O tempo de sono é um fator crítico para quem busca perder peso. Pesquisas revelam que dormir mau interfere nos hormônios que regulam o apetite, contribuindo para o ganho de peso. Quem, por exemplo, dorme menos de seis horas por noite é especialmente afetado por essas alterações.
O fenômeno ocorre globalmente, mas aqui, nos EUA, estudos indicam que 35% dos adultos dormem menos do que o recomendado. Com a rotina moderna, cada vez mais pessoas se tornam suscetíveis a esses efeitos adversos.
Com poucas horas de descanso, há um aumento na produção de grelina, o hormônio responsável por estimular o apetite, enquanto a leptina, que indica saciedade, diminui. Esse desequilíbrio aumenta a fome, principalmente por alimentos ricos em calorias e carboidratos. O consumo de calorias cresce, dificultando o processo de emagrecimento.
Metabolismo e aumento de peso
A privação de sono também impacta negativamente o metabolismo das gorduras, elevando os níveis de insulina. Isso promove o armazenamento de gordura, aumentando o risco de obesidade. Estudos universitários, como os realizados nos EUA, têm demonstrado que o sono inadequado modifica a maneira como o corpo processa os nutrientes.

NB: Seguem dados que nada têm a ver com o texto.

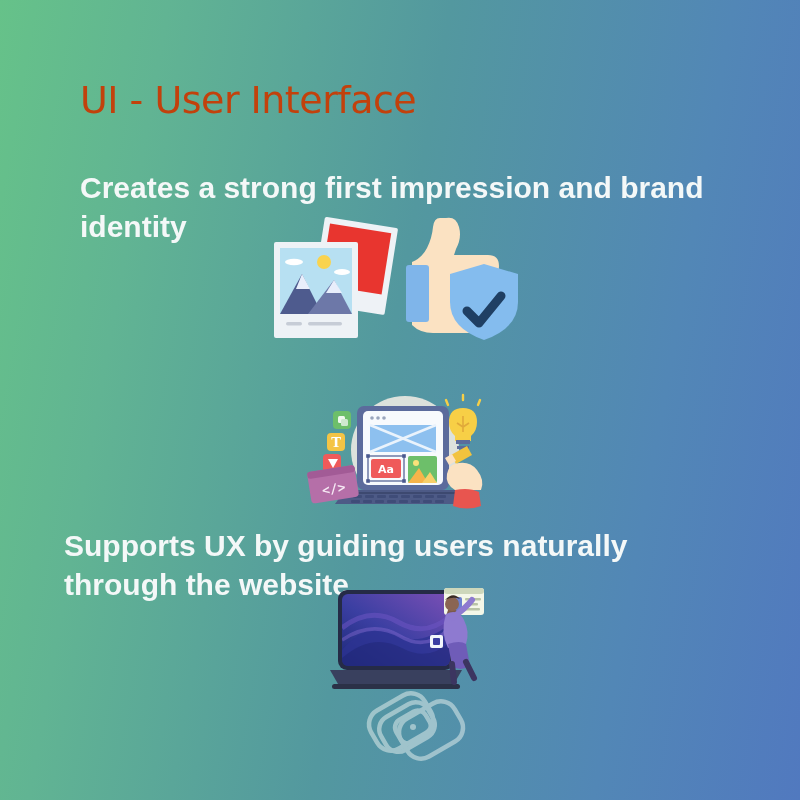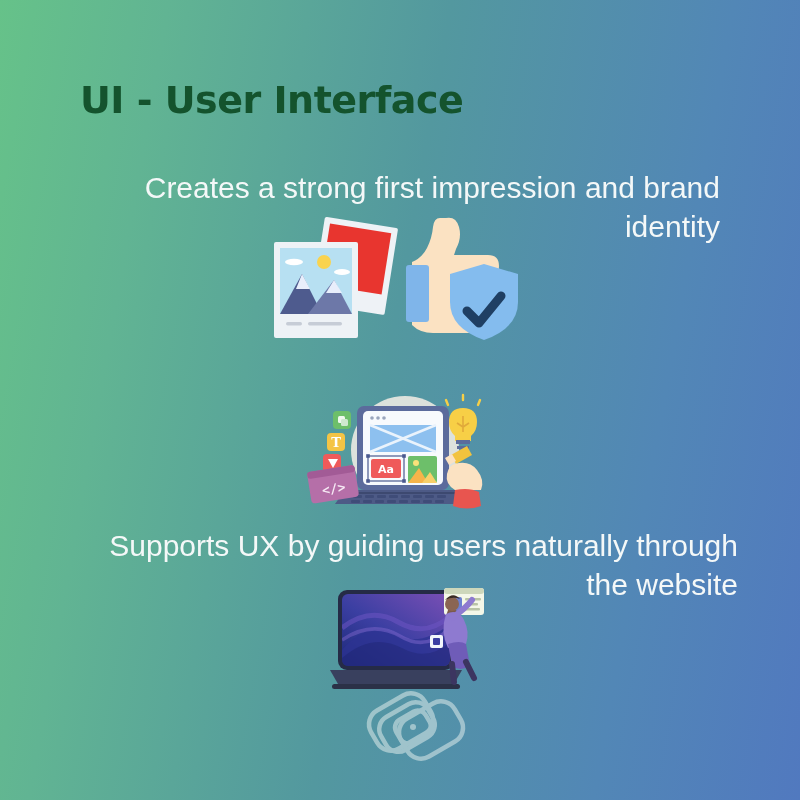"UI - User Interface" .title { color: #14532d -> #c2410c; font-weight: bold -> normal }
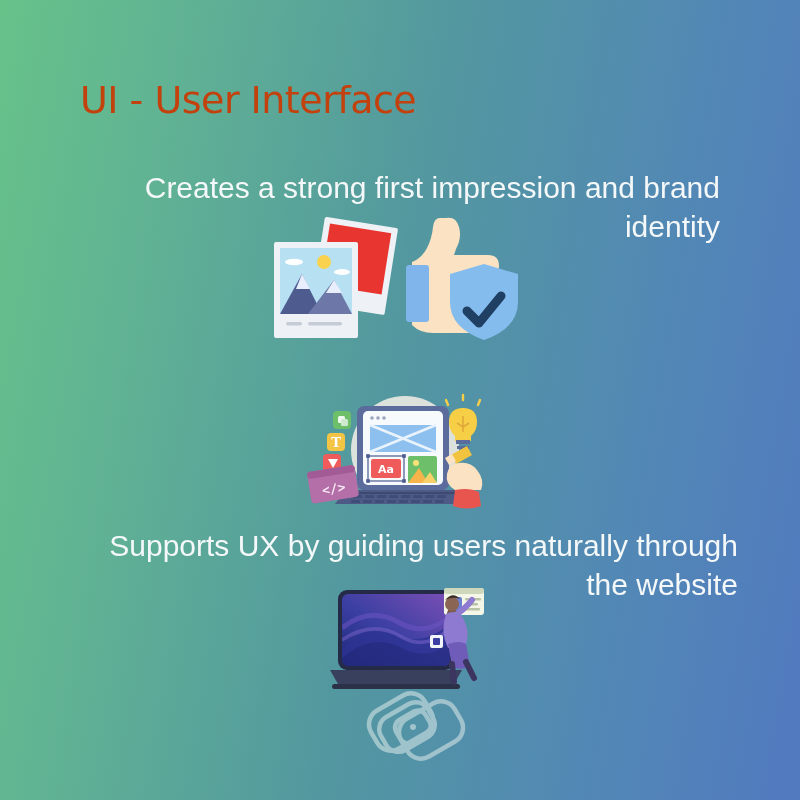"Creates a strong first impression" .bullet { font-weight: 400 -> 700; text-align: right -> none }
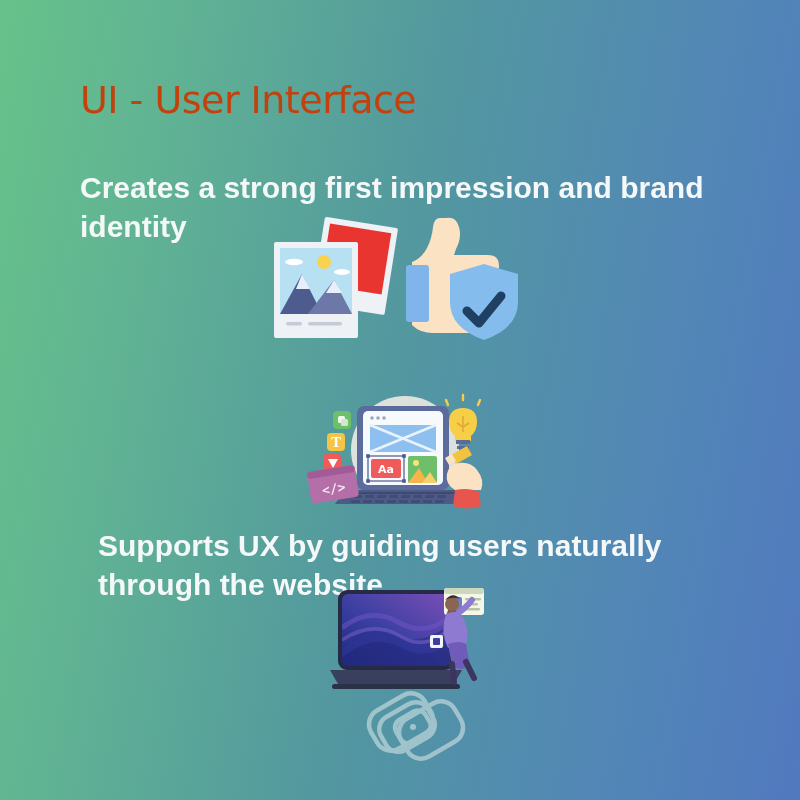"Supports UX by guiding users" .bullet-3 { left: 98px -> 64px }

Além de afetar a dieta, a falta de sono reduz a disposição para exercícios físicos devido à exaustão. A energia insuficiente resulta em menos atividades físicas, o que contribui para um ciclo de ganho de peso.
Pesquisas em várias universidades globais destacam o sono adequado como essencial na manutenção de um peso saudável. Estudo da Universidade de Chicago, por exemplo, demonstrou que a restrição de sono eleva os níveis diurnos de ghrelina. Infelizmente, muitas pessoas ainda não reconhecem totalmente essa conexão, mas uma noite de sono reparadora pode ser tão influente quanto a prática regular de exercícios e uma dieta equilibrada.